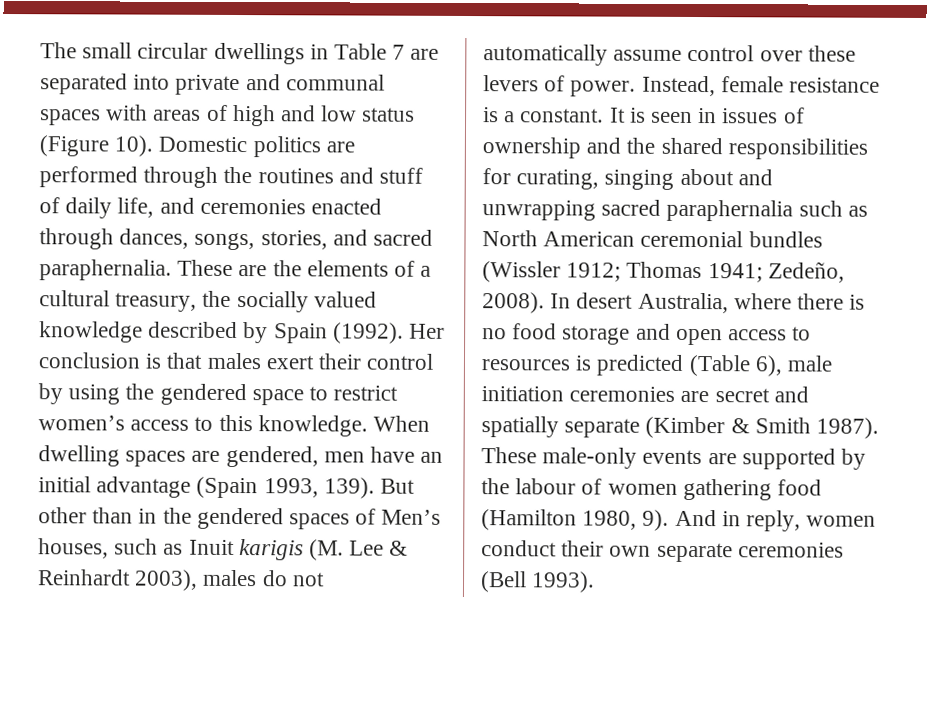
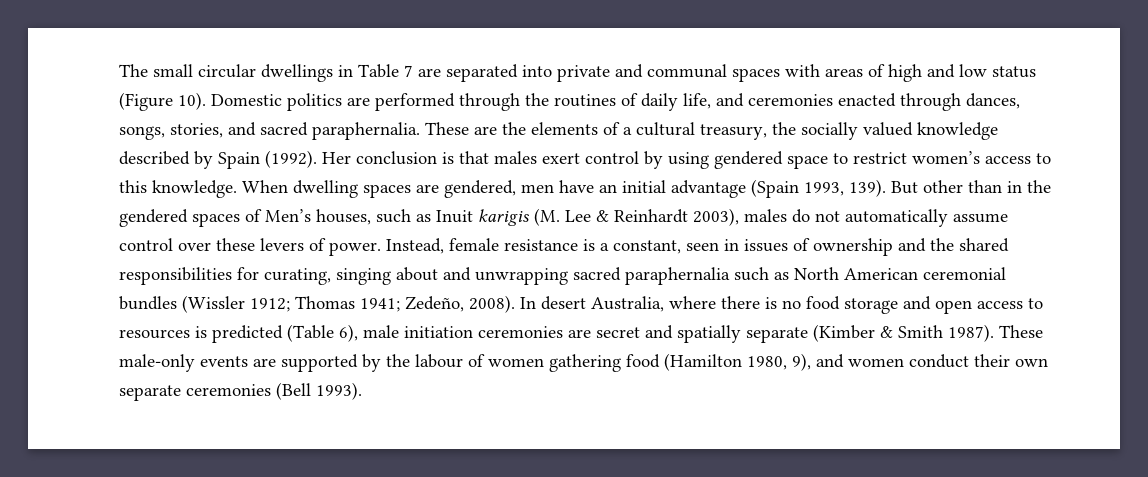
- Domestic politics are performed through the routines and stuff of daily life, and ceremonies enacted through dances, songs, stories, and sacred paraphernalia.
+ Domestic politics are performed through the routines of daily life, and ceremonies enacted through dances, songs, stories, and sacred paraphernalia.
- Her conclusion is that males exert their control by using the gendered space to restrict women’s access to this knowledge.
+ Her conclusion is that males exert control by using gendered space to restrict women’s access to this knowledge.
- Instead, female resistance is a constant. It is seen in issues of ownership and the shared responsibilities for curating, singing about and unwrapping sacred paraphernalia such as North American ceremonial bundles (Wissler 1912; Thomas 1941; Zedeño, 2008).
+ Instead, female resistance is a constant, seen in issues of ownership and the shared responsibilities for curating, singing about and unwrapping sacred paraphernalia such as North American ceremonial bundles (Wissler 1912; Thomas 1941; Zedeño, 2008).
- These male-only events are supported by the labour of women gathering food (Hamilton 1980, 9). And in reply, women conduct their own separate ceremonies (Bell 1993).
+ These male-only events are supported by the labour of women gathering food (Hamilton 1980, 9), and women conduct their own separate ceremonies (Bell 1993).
...
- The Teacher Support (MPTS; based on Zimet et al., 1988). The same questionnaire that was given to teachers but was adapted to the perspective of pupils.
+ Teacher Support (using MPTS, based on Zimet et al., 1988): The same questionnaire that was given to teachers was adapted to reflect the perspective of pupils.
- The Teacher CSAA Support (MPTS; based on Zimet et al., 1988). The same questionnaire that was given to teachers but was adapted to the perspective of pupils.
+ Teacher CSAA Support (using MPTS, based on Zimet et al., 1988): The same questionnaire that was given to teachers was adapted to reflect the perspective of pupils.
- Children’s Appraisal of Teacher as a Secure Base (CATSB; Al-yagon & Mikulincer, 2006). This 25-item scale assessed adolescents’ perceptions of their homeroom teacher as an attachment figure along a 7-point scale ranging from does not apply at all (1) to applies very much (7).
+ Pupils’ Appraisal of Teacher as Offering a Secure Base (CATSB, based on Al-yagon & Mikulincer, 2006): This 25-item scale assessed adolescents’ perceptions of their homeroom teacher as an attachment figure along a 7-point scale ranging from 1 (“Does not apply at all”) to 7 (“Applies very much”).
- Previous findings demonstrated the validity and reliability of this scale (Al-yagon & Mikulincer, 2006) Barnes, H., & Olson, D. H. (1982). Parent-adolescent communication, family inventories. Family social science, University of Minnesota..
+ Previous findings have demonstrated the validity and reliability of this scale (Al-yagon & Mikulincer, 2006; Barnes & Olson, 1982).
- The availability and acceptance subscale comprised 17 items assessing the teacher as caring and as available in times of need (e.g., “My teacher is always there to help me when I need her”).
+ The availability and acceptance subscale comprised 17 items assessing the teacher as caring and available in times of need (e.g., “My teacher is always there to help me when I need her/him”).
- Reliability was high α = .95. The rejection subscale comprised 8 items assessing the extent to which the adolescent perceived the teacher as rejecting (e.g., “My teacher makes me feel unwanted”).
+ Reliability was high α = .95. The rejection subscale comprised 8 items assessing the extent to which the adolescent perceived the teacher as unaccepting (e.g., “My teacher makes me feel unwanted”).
...
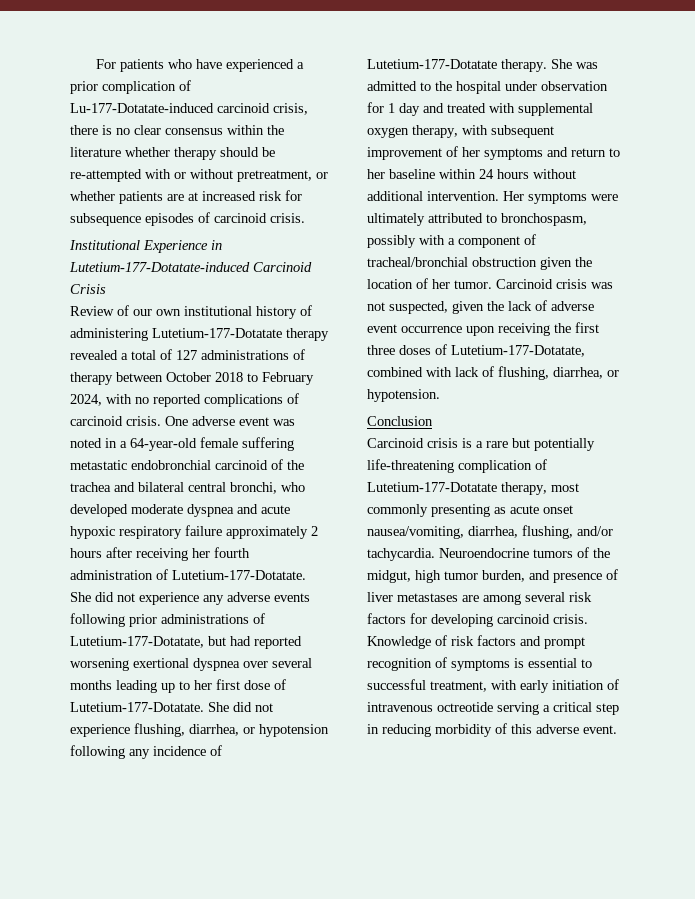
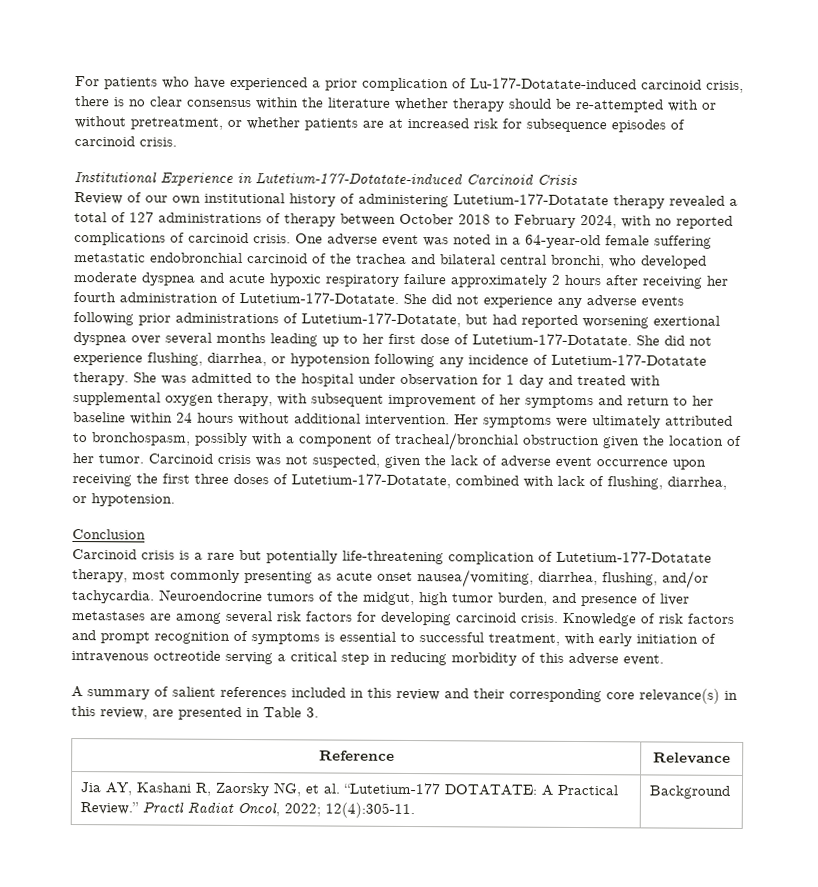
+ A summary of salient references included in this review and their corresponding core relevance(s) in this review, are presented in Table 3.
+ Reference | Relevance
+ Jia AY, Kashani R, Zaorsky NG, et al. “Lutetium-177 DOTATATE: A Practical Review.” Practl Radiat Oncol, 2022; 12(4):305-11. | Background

§ Task statement: From the data above, gather every line that includes the word "exert".

§ Solution for this problem:
- Her conclusion is that males exert their control by using the gendered space to restrict women’s access to this knowledge.
+ Her conclusion is that males exert control by using gendered space to restrict women’s access to this knowledge.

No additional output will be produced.